◆ **Exercise prompt**:
Report all lines below with the word "education".

◆ **Study material**:
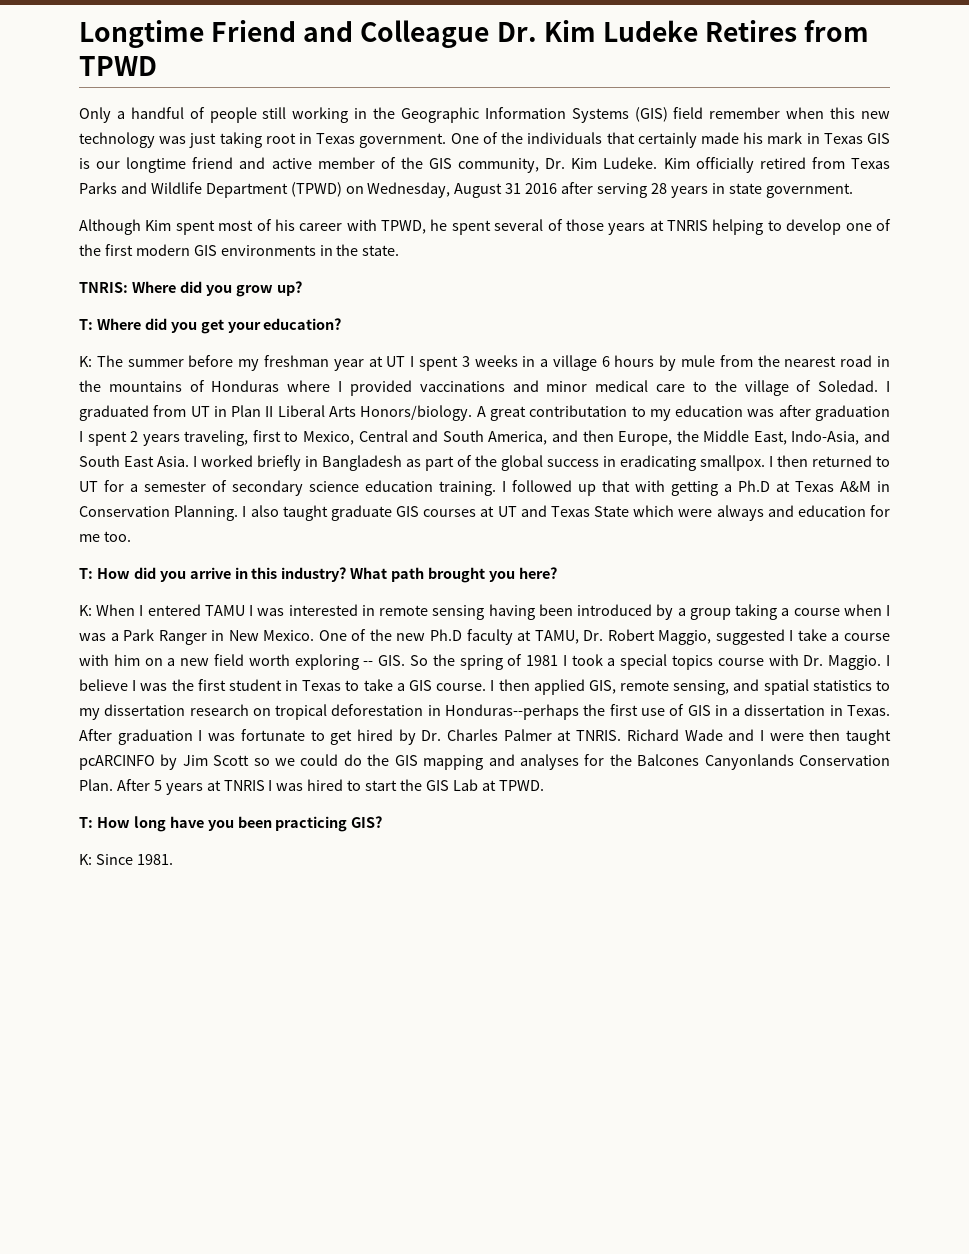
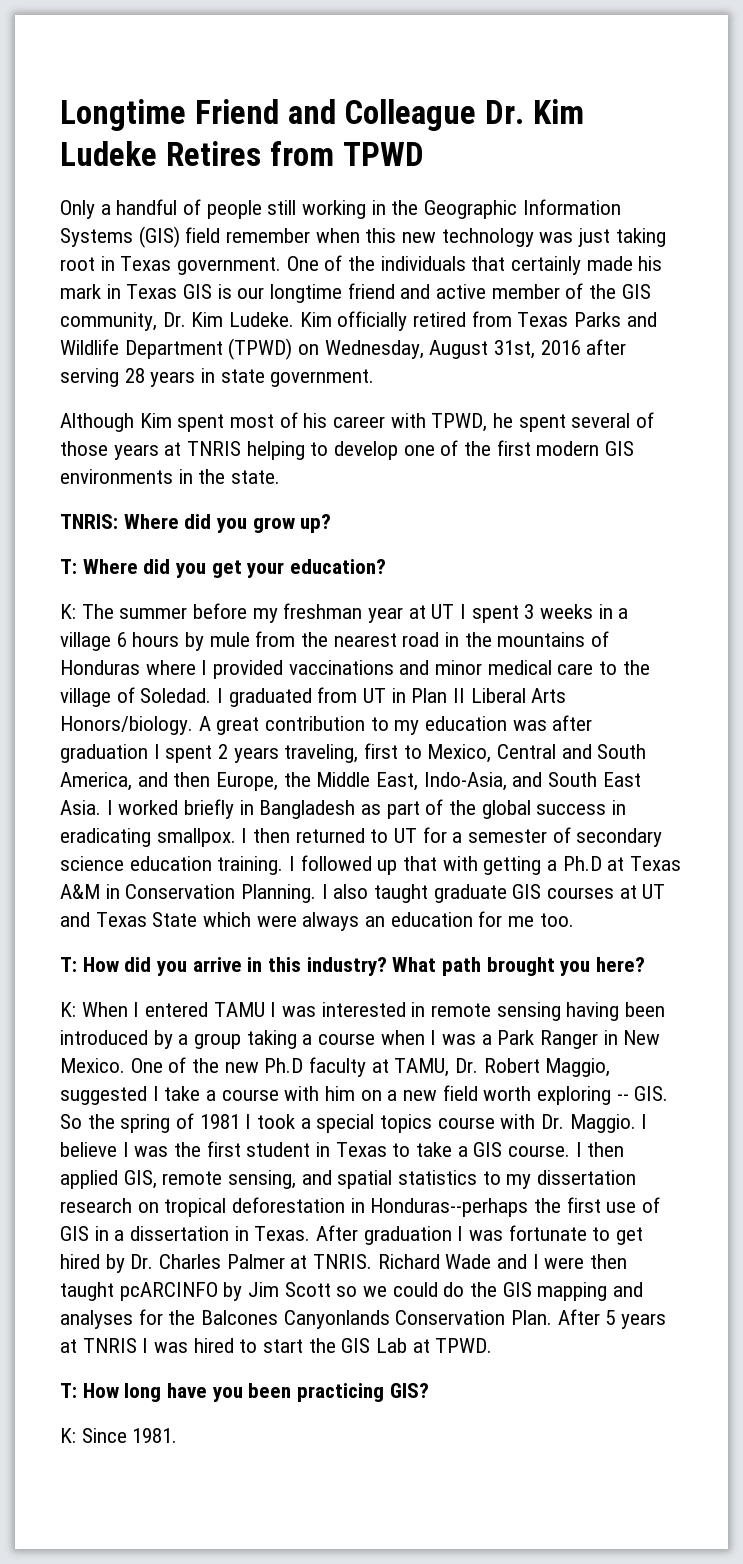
- Kim officially retired from Texas Parks and Wildlife Department (TPWD) on Wednesday, August 31 2016 after serving 28 years in state government.
+ Kim officially retired from Texas Parks and Wildlife Department (TPWD) on Wednesday, August 31st, 2016 after serving 28 years in state government.
- A great contributation to my education was after graduation I spent 2 years traveling, first to Mexico, Central and South America, and then Europe, the Middle East, Indo-Asia, and South East Asia.
+ A great contribution to my education was after graduation I spent 2 years traveling, first to Mexico, Central and South America, and then Europe, the Middle East, Indo-Asia, and South East Asia.
- I also taught graduate GIS courses at UT and Texas State which were always and education for me too.
+ I also taught graduate GIS courses at UT and Texas State which were always an education for me too.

◆ **Written solution**:
- A great contributation to my education was after graduation I spent 2 years traveling, first to Mexico, Central and South America, and then Europe, the Middle East, Indo-Asia, and South East Asia.
+ A great contribution to my education was after graduation I spent 2 years traveling, first to Mexico, Central and South America, and then Europe, the Middle East, Indo-Asia, and South East Asia.
- I also taught graduate GIS courses at UT and Texas State which were always and education for me too.
+ I also taught graduate GIS courses at UT and Texas State which were always an education for me too.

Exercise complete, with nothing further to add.